# Surplus free time.......need fishing partners DE/OCMD



## Duke of Fluke (May 22, 2002)

Well it looks like I may be getting laid off in the near future. I will have plenty of free time on my hands while I hunt for a new job and I would like to find a few more guys to fish with on my boat...........have to keep my mind off the situation somehow, right?

I primarily run out of IRI, but will occasionally trailer to fish the DE bay or OCMD if running offshore.
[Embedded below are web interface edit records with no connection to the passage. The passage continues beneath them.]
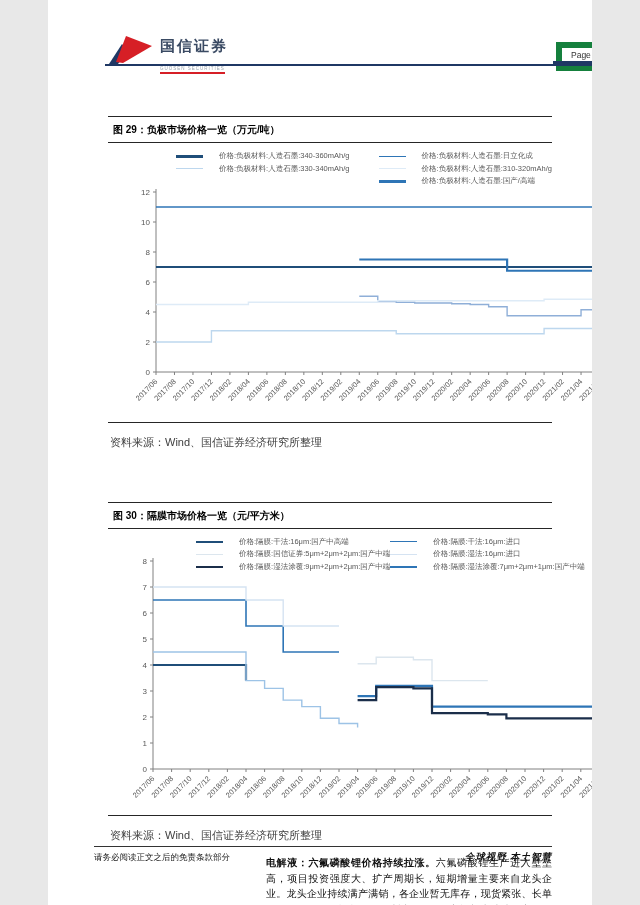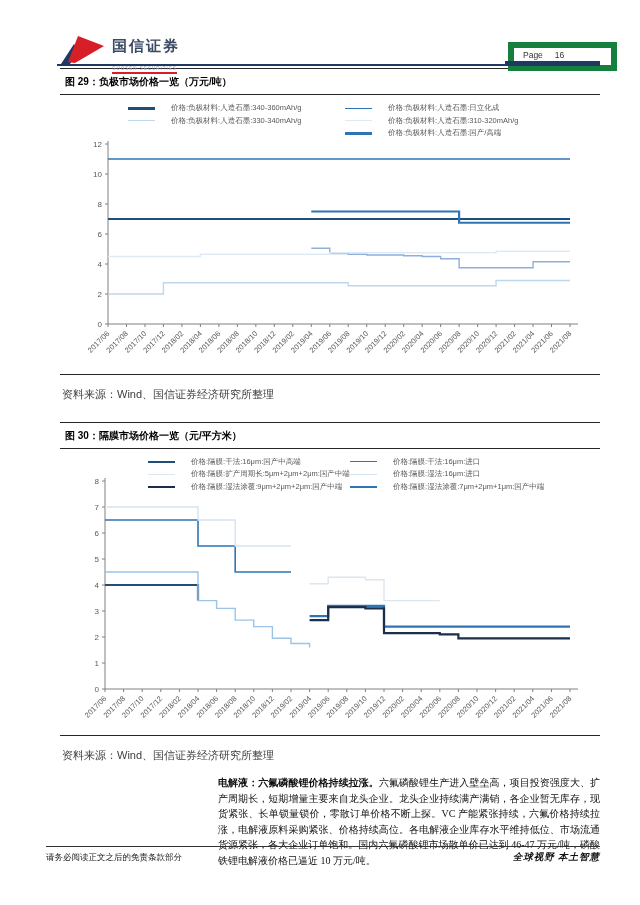"国信证券" .page { width: 640px -> 544px }
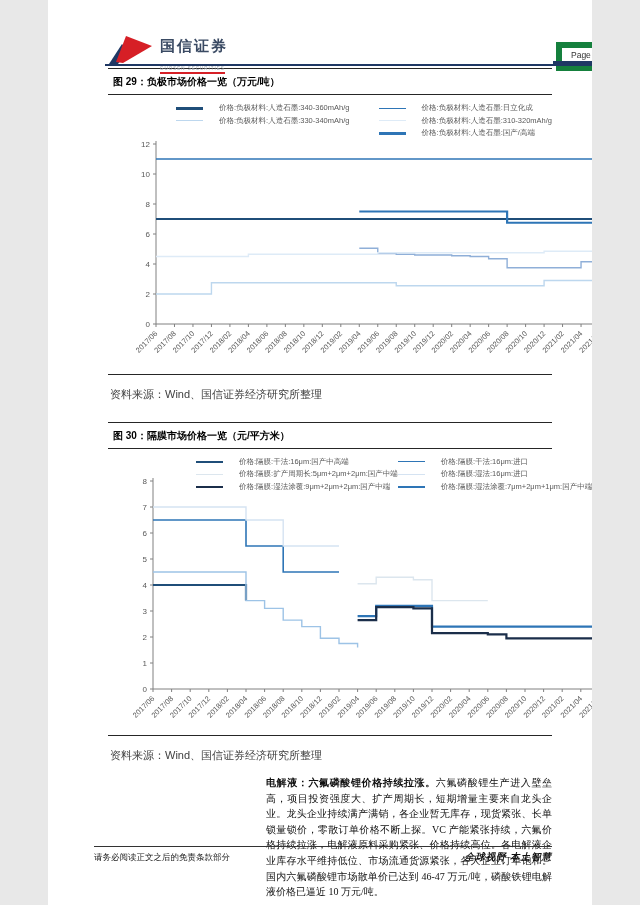"图 29：负极市场价格一览（万元/吨）" .fig-title { margin-top: none -> 48px }
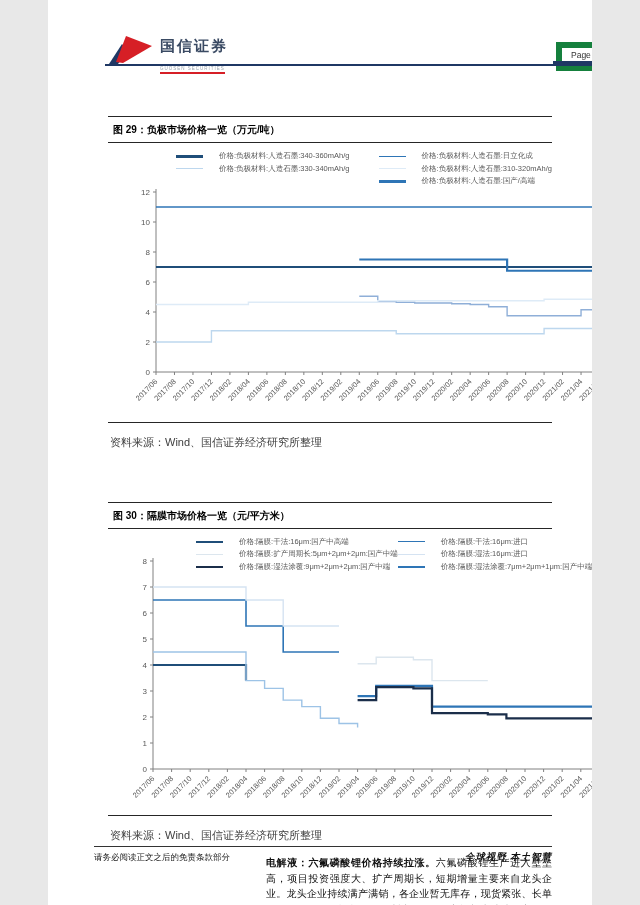"价格:隔膜:扩产周期长:5μm+2μm+2μm:国产中端" span.lg-label { text: :扩产周期长:5μm+2μm+2μm -> :国信证券:5μm+2μm+2μm }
I target everything from flatfish to tuna.

Quite a few guys from this board have fished with me in the past and I'm sure they will agree that we usually do pretty good and always have a great time. 

Send me a message if you would like to join me.......especially if you can go during the week.


----------



## Gregc (Oct 20, 2011)

Sorry to hear about the job Duke, all the luck to you and hope you have a quick turn around with finding a new one


----------



## Duke of Fluke (May 22, 2002)

Greg,

Thanks for the well wishes. Yesterday was my last day. I saw this coming for quite some time and already had feelers out. I have already been contacted by a couple of recruiters so I'm optimistic that I will be back in the saddle quickly. I'm using today to file for UC, pay some bills and tie up loose ends...................then off to the beach for several days to fix my head.


Anyone who wants to fish, just send me a message. I'm planning on doing some sea bass fishing and sharking over the next week or two then switching over to tuna and the flat one's.


----------